Jeremiah est celui qui se rapproche le plus de l’auteur, ce qui explique qu’il donne son nom à la série. Bien éduqué, il s’efforce de se soumettre à une ligne de conduite, une éthique, qui le différencie du commun des mortels. Dans cette société redevenue primitive, il tente de réfléchir à ses actes et, tant que faire se peut, de se comporter avec humanité. Dans cette première aventure, il reste un enfant qui ne connaît rien au monde qui l’entoure réagissant encore avec impulsivité et une grande naïveté. Néanmoins, on devine déjà chez lui un caractère bien affirmé et une droiture qui lui occasionnera bien des désillusions. Kurdy Malloy est quant à lui bien différent. Il ne connaît pas la pitié (ou si peu), tue pour ne pas être tué sans se soucier de savoir si l’autre peut se défendre ou non. On sent chez lui le gars qui a déjà pas mal bourlingué et qui sait que sa survie est à ce prix. C’est un individualiste dont Hermann ne nous dira pas grand-chose. Tout juste laisse t-il deviner que Kurdy a un temps travaillé au service de Monsieur Birmingham (Fat-eye), celui-là même qui est à l’origine du massacre de la communauté de Jeremiah. C’est peut-être par culpabilité qu’il accepte la compagnie de Jeremiah. Mais plus sûrement, on peut voir dans son attitude une volonté de ne plus affronter ce monde seul, et quoi de mieux que d’associer une solitude à une autre solitude ? Lors de cette aventure, Kurdy se taille la part du lion, Jeremiah jouant en quelque sorte les demoiselles en détresse. En s’interposant dans une altercation entre Jeremiah et l’un des hommes de Fat-eye, Kurdy a signé son arrêt de mort. Dés lors, il met tout son talent au profit du sauvetage de sa vie, provoquant une véritable révolte au sein de la population opprimé de Langton. Il prouve ici toute sa malice, excellant dans l’art de flatter autrui lorsqu’il s’agit de s’en faire des alliés. Il en va ainsi du vieux Haggerty, un anarchiste qui dirige avec autorité la fronde populaire en suivant ses savants conseils. Personnage complexe et attachant, Kurdy n’a pas fini de révéler tous ses secrets. Quant à Jeremiah, il lui faudra patienter le deuxième tome pour prendre un peu plus ses aises et se familiariser avec son nouvel environnement.
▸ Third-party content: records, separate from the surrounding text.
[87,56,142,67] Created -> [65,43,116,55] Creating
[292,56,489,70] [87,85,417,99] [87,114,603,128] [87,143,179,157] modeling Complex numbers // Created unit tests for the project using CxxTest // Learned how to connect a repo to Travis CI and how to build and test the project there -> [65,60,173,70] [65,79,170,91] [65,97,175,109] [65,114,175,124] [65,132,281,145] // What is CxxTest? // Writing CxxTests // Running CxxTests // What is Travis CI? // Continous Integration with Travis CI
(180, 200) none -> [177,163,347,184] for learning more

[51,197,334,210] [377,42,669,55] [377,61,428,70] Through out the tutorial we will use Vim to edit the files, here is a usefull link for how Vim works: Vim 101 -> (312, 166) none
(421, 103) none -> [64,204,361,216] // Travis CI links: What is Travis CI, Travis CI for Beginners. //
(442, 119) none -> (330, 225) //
Cette première aventure de Jeremiah nous révèle Hermann tel qu’on le pressentait à travers ses œuvres passées, enclin à nous montrer toute la laideur du monde. Il fuit comme la peste tout ce qui est lisse et unidimensionnel, avouant un très net penchant pour les gueules cassées et les décors sales. Il délaisse le beau pour une tonalité plus sombre et réaliste qui se retrouve dans son dessin, à des lieues de la ligne claire chère à son mentor. Ses personnages sont marqués par la vie et cela se lit sur leur visage. Solidement charpenté, le récit de La Nuit des rapaces pose idéalement les bases d’une série au long cours qui repose essentiellement sur l’alchimie entre les deux personnages principaux mais aussi sur les évocations d’une société en reconstruction avec l’émergence de nouvelles forces. Ici, Hermann évoque La Nouvelle Nation Rouge sans entrer plus dans les détails, si ce n’est pour nous apprendre que les survivants de la communauté de Jeremiah se trouveraient entre leurs mains. Conscient des impératifs d’une série, Hermann donne un but à son héros (retrouver sa tante Martha) histoire que les lecteurs aient une bonne raison de le suivre lors de ses prochaines aventures. Pour ma part, je n’avais pas besoin de ce subterfuge pour éprouver l’envie de retrouver le fameux duo.